JR日生駅から徒歩約10分。BIZEN中南米美術館(写真1)は、同町で魚網の製造・販売をしていた森下精一さん(故人)が寄贈したコレクションを展示している。商用で南米を訪れた際、古代アメリカ文化の遺物に触れ、魅力にとりつかれて収集したという。その内容は、中南米11カ国(メキシコ、グアテマラ、エルサルバドル、パナマ、ペルーなど)の土器、土偶、石器、石製装飾品、織物などの出土品や民族学資料約1700点。紀元前3500年から16世紀まで約5000年間の文物だ。
財団法人が運営する美術館(3階建て、展示面積352平方メートル)は1975年に開館。
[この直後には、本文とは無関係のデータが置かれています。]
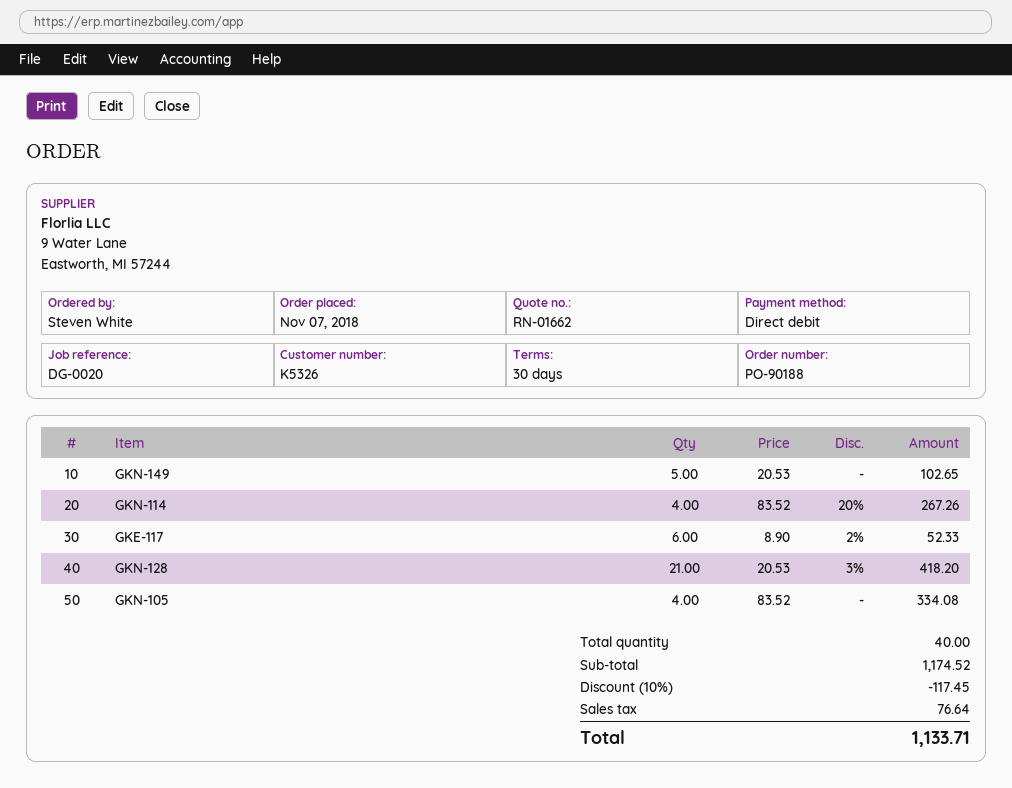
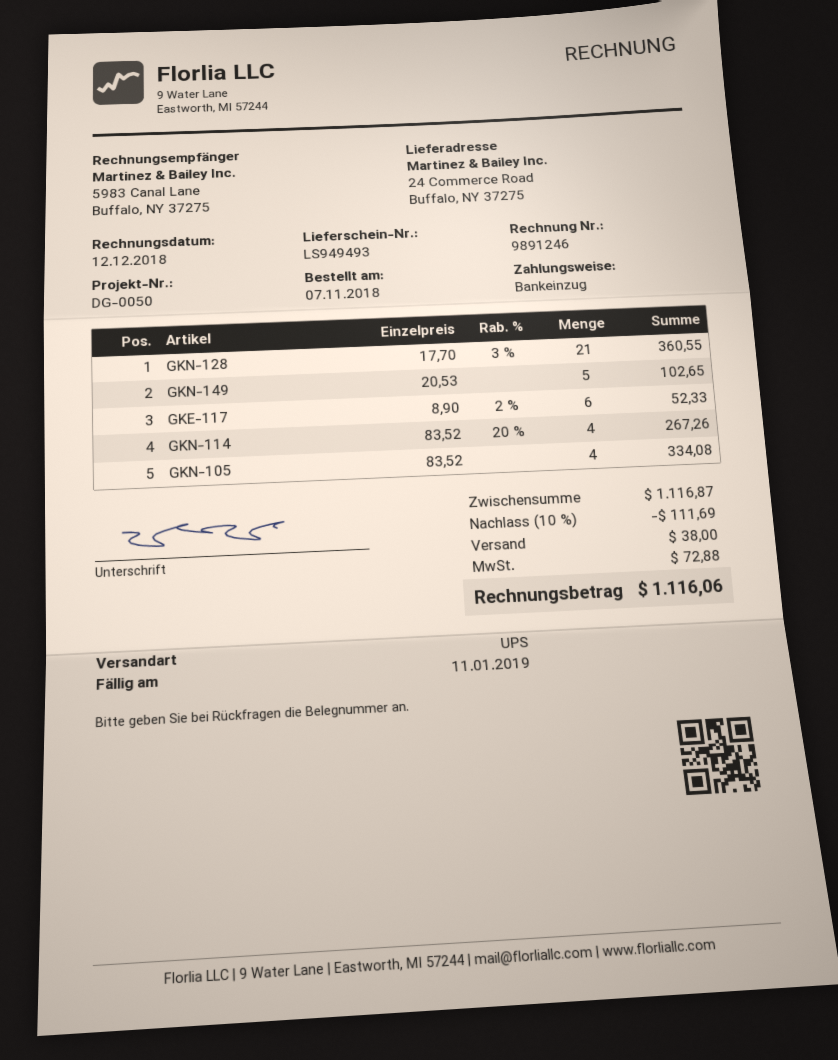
reference: DG-0020 -> DG-0050
GKN-128: 21 x 20.53 - 3% = 418.20 -> 21 x 17.70 - 3% = 360.55
subtotal: 1174.52 -> 1116.87
discount: 10% = 117.45 -> 10% = 111.69
shipping: none -> 38.00
tax: 76.64 -> 72.88
total: 1133.71 -> 1116.06

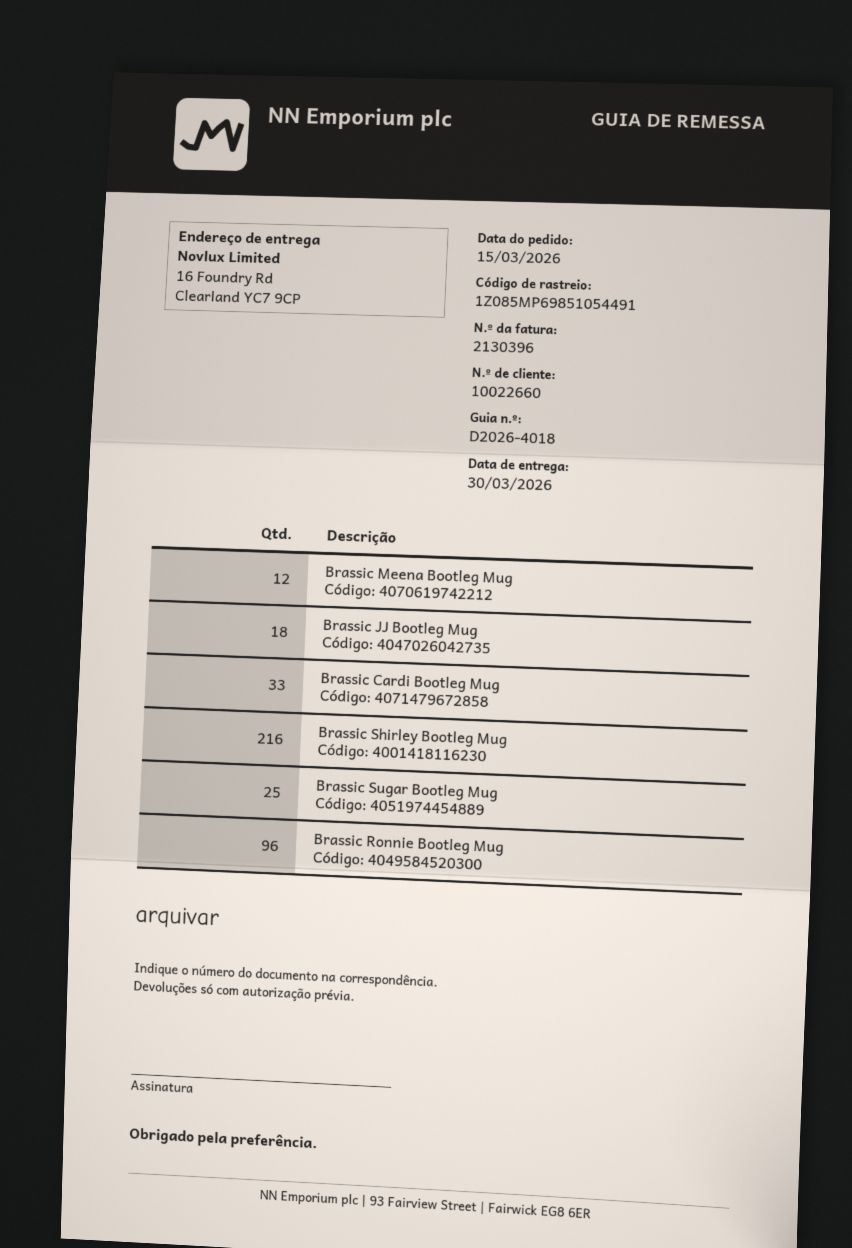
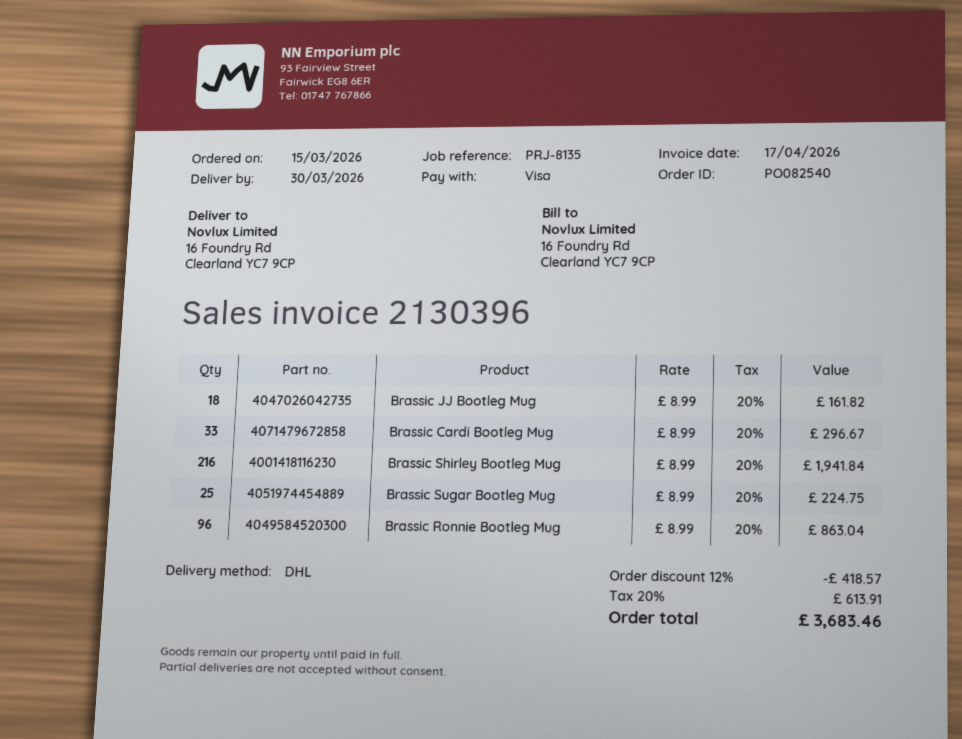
Brassic Meena Bootleg Mug: 12 -> none

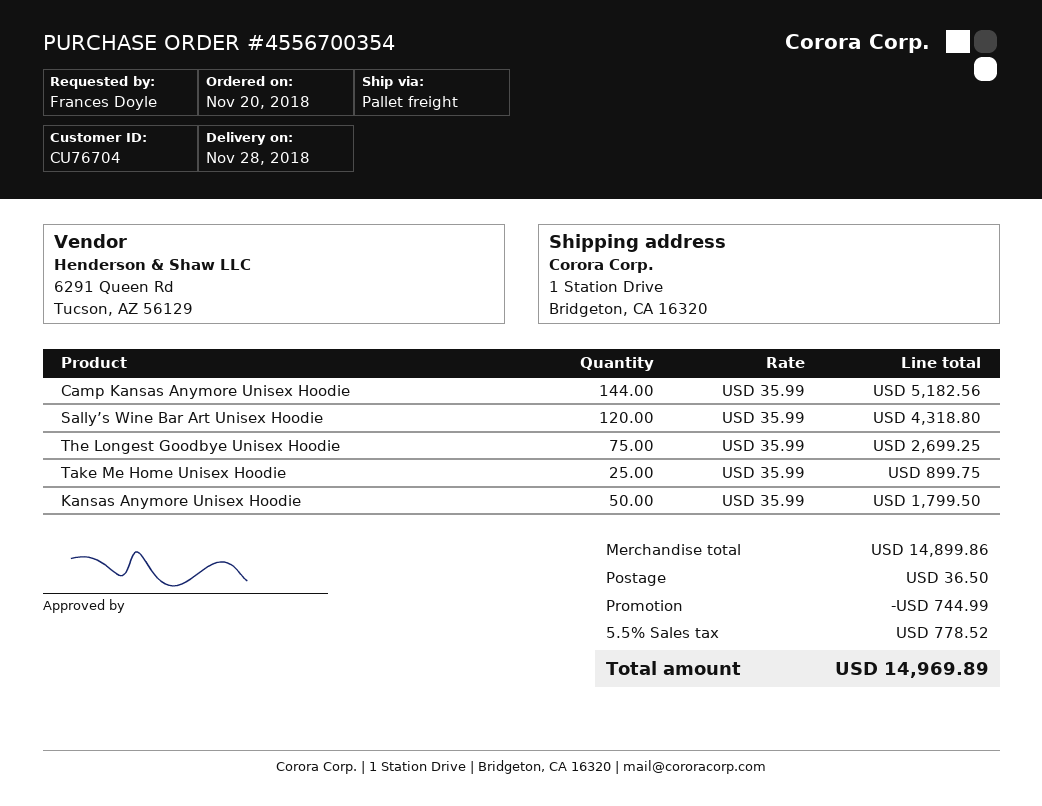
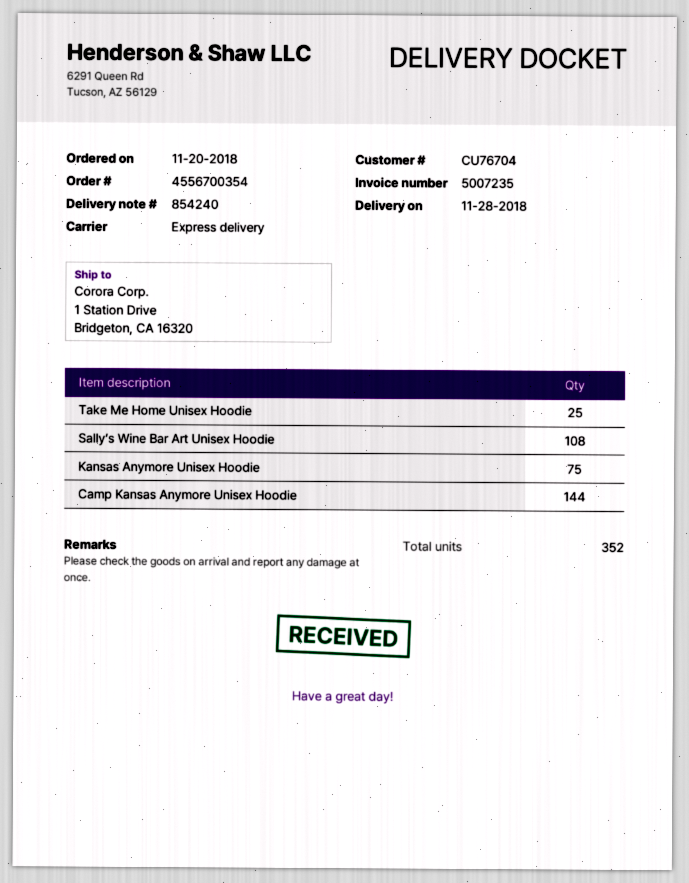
shipping method: pallet freight -> express
Sally’s Wine Bar Art Unisex Hoodie: 120 -> 108
The Longest Goodbye Unisex Hoodie: 75 -> none
Kansas Anymore Unisex Hoodie: 50 -> 75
理事長と館長を孫の森下矢須之さん(51)が務めている。
現在「新大陸の仲間たち(古代中南米動物園)エピソードII」(3月9日まで)を開催中。1階のテーマは「人間」。壁面には、数万カ所の中から選んだという48カ所の遺跡を写真で紹介。年代別ではなく、感覚的に分かりやすいよう地図の北から南へ下っていく配置。
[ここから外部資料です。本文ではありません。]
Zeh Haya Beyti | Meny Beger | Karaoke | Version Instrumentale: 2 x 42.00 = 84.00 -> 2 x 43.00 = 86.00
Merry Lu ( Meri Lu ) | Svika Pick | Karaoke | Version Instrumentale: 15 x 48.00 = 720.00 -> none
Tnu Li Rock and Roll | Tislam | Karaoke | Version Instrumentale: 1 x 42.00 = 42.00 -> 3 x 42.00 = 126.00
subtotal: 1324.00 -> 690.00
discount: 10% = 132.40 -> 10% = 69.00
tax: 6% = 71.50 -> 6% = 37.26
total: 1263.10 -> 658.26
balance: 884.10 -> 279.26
2階は種類別で「動物」を展示。展示品の1つ「へそいのしし」のペッカリー(土偶)が案内役になって、すべての展示品を解説する演出をするなど、ここでも入館者に親しんでもらう工夫がされていた。つぼ(写真2)やおろし器(写真3)、織物などに描かれたユーモラスな動物の絵や形に笑いを誘われた。
また、館長や学芸員による無料の館内ツアー(約1時間半)もあり、詳しい説明はもちろん、土笛も吹いてくれた(写真4)。また展示品に直接触れることができるなど、様々なサプライズを準備。「入館者の立場に立った好奇心をくすぐる美術館」という森下館長の考えが浸透している。
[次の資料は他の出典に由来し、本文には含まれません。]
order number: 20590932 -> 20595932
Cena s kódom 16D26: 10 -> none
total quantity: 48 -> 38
日生は今、カキのシーズン。お昼には新名物「カキオコ」(カキのお好み焼き)をいただいた。美術館の近くにある「お好み焼もりした」で半分はソース、もう半分はしょうゆで食べた。ぷりぷりの大きなカキで、心も体も温まった。
BIZEN中南米美術館(0869・72・0222)。一般500円、高大生400円、小中生250円。館内ツアー(10−20人)は日時など要相談。月曜(祝日の場合は翌日)休館▽お好み焼もりした(0869・72・1110)。